Imagine an Iceberg

A small part of an iceberg, perhaps 10%, is visible above the waterline.  The rest, holding up the visible part, is hidden below the surface.

So it is with culture.  The part we see when we go someplace new – how people dress, interact, their arts, public behaviours, food – the things we can photograph and tell people at home about after a few days’ visit – is above the waterline.  And it is different!  Why?  Why are these people unlike us and our ways?   To understand, we need to look below the waterline.

Geography and Climate

The base of the cultural iceberg is geography and climate.  All humans have the same needs, most profoundly the ability to survive in a particular environment and raise the next generation.  The place and circumstance in which each group finds itself means that it will need to do that in a unique way.  Is there abundant rich soil, encouraging larger cooperative social groups?  Are people in the north or in isolated mountains that only allow small groups to survive in a given space?   Such factors shape what is seen as normal and perhaps even inevitable.  This is also the root of cross-cultural misunderstandings.  My inevitable may conflict with yours.

History

Our geography shapes our history.  The location of the Caribbean islands put them in the path of European explorers looking for the orient. Their potential for hosting plantations fed the slave trade and created the mix of peoples who live there now.  What is now Afghanistan lay in the middle of a highway of movement of civilizations for thousands of years, both enriching the culture and creating a nation of people determined to defend their land.

Values and Social Structures

History and experience with the environment shape what is important to a culture – its values – and the ways that societies are structured.  Must leaders be warriors? Do those who intercede with the divine have a lot of influence? Are the old and wise or the young and strong important? What roles do men and women play?    The answers are the best each society can create at that time and in that circumstance.

Norms of behaviour

It is most efficient if there are unwritten rules about how to do things.  Does the knife go in the right or left hand?  What is the ‘correct’ way to greet someone?  Which side of the road will we drive on?  All of these things are known yet largely invisible to those who accept them – and confusing to those who have different norms.

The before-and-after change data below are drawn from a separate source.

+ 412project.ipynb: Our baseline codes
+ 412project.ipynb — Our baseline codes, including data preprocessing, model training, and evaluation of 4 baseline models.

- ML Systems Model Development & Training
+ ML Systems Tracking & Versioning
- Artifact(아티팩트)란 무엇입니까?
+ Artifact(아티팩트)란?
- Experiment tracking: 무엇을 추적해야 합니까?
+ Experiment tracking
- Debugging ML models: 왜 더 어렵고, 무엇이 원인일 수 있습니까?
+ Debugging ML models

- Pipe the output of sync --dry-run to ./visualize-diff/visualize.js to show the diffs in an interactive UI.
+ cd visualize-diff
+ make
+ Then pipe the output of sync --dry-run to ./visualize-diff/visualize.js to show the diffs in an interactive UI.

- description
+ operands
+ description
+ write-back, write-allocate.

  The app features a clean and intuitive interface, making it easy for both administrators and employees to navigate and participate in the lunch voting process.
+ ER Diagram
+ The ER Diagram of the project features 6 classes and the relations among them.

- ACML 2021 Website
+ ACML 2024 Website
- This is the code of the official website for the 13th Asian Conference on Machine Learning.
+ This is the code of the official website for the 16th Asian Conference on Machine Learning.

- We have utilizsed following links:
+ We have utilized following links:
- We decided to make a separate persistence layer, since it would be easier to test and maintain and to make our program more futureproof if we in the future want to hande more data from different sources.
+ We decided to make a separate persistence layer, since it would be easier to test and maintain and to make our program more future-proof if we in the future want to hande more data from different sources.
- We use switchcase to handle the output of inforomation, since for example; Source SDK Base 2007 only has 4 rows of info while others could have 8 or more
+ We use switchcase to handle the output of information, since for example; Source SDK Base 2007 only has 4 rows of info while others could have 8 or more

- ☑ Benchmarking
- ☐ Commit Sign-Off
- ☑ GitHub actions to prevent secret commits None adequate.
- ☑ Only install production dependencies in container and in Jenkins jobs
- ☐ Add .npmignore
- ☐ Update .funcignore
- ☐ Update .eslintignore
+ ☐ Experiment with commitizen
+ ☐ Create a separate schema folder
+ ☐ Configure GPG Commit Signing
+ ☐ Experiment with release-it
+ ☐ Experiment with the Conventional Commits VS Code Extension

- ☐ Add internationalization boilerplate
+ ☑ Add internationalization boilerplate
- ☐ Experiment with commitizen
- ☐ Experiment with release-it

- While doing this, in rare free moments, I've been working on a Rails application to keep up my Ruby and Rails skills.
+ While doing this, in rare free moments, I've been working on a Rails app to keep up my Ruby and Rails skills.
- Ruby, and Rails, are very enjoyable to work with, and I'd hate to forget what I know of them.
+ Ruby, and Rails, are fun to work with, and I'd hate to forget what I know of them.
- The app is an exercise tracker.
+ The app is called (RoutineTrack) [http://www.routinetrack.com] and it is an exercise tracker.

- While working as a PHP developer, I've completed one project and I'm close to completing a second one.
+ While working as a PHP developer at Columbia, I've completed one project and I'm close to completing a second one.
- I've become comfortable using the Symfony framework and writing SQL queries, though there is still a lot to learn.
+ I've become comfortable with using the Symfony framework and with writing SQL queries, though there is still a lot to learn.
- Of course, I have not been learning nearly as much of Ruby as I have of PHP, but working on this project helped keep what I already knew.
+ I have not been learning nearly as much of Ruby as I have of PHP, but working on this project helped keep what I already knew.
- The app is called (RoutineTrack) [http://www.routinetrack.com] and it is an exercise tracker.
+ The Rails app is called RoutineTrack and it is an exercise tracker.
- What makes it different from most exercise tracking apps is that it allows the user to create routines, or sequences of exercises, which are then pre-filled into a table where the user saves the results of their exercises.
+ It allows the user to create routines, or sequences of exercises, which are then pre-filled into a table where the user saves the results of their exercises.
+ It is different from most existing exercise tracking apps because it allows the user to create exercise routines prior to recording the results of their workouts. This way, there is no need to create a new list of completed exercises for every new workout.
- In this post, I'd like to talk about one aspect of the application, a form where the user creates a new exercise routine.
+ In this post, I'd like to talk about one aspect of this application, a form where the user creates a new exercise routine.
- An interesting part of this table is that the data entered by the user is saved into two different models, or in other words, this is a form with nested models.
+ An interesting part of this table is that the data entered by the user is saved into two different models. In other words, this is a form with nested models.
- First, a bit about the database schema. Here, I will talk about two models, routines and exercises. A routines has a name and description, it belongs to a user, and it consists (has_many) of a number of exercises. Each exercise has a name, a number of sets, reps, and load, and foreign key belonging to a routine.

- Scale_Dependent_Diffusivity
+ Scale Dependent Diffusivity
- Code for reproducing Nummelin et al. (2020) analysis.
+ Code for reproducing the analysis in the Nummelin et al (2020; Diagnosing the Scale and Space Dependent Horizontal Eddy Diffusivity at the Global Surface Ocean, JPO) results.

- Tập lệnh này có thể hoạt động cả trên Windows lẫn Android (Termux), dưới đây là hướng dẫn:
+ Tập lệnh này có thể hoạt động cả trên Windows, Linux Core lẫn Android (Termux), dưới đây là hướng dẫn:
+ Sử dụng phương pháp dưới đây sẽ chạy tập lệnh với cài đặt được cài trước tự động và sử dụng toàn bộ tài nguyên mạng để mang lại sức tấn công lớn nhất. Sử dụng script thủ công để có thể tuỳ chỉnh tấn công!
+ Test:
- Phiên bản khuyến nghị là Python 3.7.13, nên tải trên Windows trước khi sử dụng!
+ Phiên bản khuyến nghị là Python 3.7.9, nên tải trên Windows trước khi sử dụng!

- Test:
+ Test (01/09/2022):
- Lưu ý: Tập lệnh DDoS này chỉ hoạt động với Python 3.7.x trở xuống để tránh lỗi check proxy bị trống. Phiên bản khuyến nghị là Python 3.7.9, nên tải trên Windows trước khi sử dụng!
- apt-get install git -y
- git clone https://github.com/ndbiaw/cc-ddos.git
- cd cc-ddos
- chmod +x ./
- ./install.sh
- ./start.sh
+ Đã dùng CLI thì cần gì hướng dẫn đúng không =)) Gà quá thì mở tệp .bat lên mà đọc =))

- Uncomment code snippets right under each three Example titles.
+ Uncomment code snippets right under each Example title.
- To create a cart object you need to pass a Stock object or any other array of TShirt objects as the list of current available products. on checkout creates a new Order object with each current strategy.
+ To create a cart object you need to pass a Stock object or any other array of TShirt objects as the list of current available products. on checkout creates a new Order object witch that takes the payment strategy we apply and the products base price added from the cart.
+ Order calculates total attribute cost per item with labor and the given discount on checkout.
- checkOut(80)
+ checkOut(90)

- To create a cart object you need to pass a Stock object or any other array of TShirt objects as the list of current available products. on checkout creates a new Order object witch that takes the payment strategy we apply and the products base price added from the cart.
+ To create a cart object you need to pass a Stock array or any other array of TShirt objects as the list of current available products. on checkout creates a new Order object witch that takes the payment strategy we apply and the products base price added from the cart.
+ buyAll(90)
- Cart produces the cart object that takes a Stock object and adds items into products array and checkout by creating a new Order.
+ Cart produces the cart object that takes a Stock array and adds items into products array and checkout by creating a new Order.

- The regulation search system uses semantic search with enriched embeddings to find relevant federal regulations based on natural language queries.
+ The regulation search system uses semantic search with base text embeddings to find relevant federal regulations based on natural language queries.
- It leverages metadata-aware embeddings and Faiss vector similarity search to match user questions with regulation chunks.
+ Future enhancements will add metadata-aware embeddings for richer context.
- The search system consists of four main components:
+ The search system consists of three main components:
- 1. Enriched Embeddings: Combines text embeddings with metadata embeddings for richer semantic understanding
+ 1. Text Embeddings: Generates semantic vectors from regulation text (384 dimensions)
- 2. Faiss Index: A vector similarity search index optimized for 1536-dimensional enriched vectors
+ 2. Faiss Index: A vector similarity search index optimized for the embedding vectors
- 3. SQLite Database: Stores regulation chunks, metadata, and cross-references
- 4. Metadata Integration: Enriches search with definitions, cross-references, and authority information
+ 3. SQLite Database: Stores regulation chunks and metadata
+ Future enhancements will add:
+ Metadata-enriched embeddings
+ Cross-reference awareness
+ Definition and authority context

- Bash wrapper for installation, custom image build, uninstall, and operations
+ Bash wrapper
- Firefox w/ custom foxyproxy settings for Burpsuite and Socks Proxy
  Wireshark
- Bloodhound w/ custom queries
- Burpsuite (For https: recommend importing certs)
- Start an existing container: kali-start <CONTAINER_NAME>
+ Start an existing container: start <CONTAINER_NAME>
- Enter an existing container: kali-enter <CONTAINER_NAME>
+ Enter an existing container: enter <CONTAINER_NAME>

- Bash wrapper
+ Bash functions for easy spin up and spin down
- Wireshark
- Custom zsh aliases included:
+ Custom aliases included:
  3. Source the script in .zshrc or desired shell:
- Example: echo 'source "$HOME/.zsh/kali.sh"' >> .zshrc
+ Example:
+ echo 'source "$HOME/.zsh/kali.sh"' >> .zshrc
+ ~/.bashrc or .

The institutions at the waterline

Institutions evolve in cultures to maintain order and  to manage the pressures for change that come from outside the culture and from above the waterline.  Institutions that are ‘legitimate’ can manage those changes.  Those that are artificial (for instance government or religious or educational institutions imposed by conquering societies) have a hard time affecting sustainable, positive change – unless by force, which tends to have the impact of fracturing the iceberg and producing dysfunctional societies.

The process of change

Change is inevitable.  What tends not to work well is change that is forced or cajoled from the outside.  Sadly, this reflects much of the history of international ‘development’ work.  Outsiders see a state of affairs or behaviours above someone else’s water line and look within their own iceberg to make sense of it and devise strategies to ‘improve’ things for the others.  Because outsiders often fail to understand the targeted population’s circumstances, history and values, the solution may be inappropriate. It probably won’t be ‘owned’ and sustained by the people it affects.   The solution may even turn out to be destructive.  The closer the engagement is to telling people what to do, the less likely it is to work.  Effective, sustainable change must come from within.  Yet outsiders can play a valuable role – by sharing ideas, access to technologies and ways of doing things, by listening and being supportive.

When icebergs collide

When icebergs encounter one another they don’t smash above the waterline.  Because of their shape they maintain some distance at that level, perhaps even admiring each other’s uniqueness and beauty.  Below the waterline, however, they may grind together.  When working with communities in another culture our failures to understand one another usually come from not comprehending the impact of place, history and values on shaping what appears to each of us to be logical.

Bridging the cultural divide

To close the gap of understanding and to be effective in supporting positive and sustainable change, we need to look within our own iceberg to understand why we are the way we are and within theirs to more fully appreciate the differences.